7 Deadly SINS
A page in the diary ""
Written by bluewave 23. Jan 2008 03:32 AM
Lust
Gluttony
Greed
Sloth
Pride
Wrath
Envy
Right now I am commiting gluttony. I feel like the worst person in the world. I know that there are killers and rapist out there but it doesn't matter because I feel I have really made terrible mistakes in my past that just do not fit with my character. My acts are unforgivable, I have gone against many of my morals and now I am completely lost in myself. I don't even know who I am anymore.
I feel so scared, I just hope that I will find my way. I am so lost. I AM SO FAT and here I am continuing to stuff my face with chips, it's distgusting!
What have I become over these past few years. A friend from childhood came to visit me but when we were catching up I just looked in her eyes and she looked so disappointed and worried about me. She kinda shrugged and sighed heisitantly as I re-accounted my events on the weekend. As if I was out of control or something.
I just never knew I was so out of order or not normal or just so different to what I was. I felt like so many of my friends thought I was 'mental' that night we went out.
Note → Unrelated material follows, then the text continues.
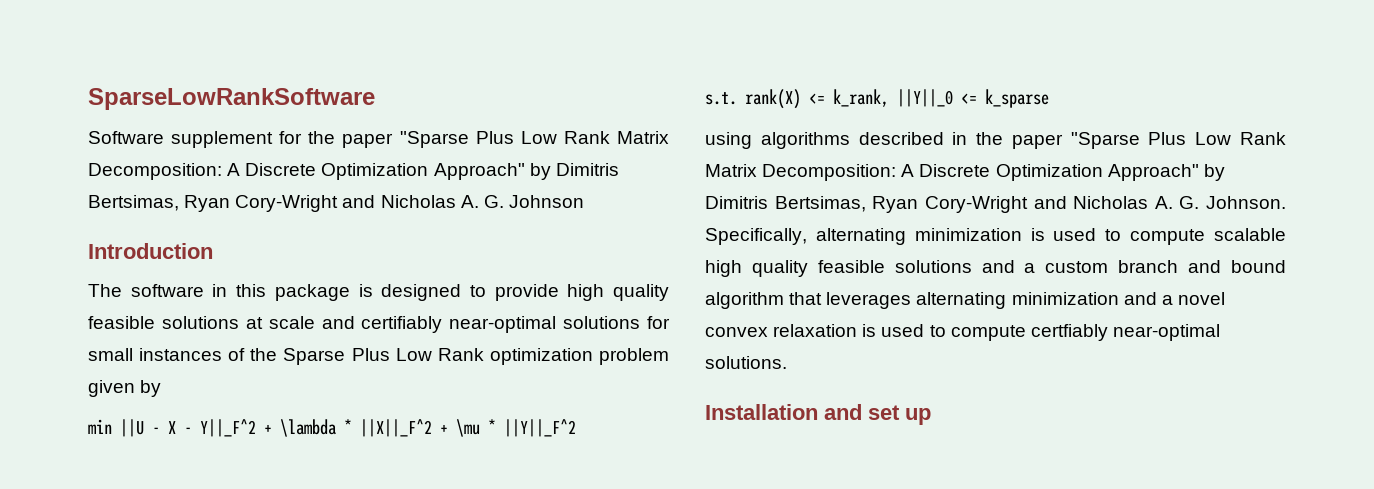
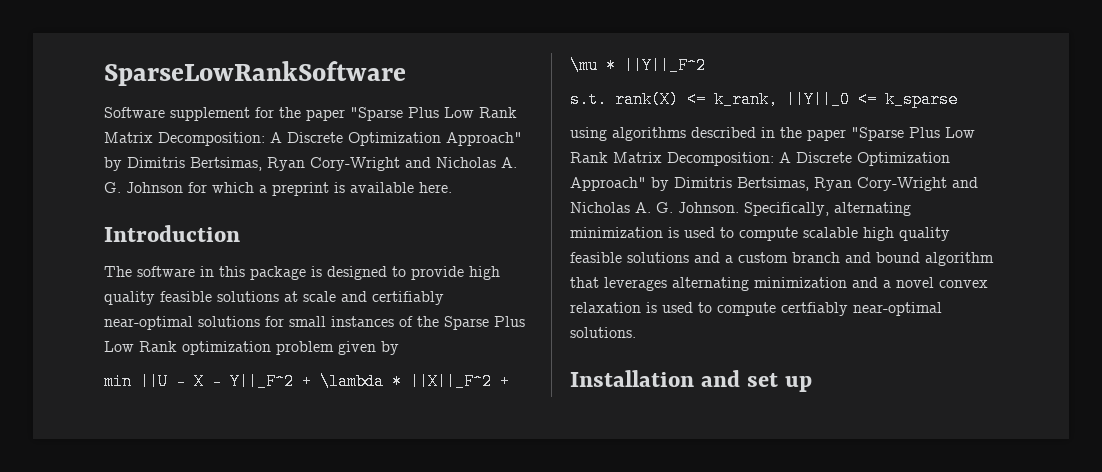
(584, 201) none -> [188,182,452,196] for which a preprint is available here.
I felt this uneasy, friendly but cautious looks on my friends faces. But the expression on her face told it all.
I haven't gone to work for 2 days now and I just feel completely flat. nothingness. I just don't want to ge out of bed and when I do I feel like dying. There is just too much in my head right now that it's impossible to explain what I am thinking. I'm trying to make my words clear but apologise if they are not.
I have recently self harmed again and I don't even know why I did it. My feelings are so different about it now, I kow it does not help me and it usually makes me feel worse! I have struggld to stop this bad habit, so why the hell did I do it again! I didn't even enjoy it, It served no purpose, it was meaningless self-destruction and I am angry at myself.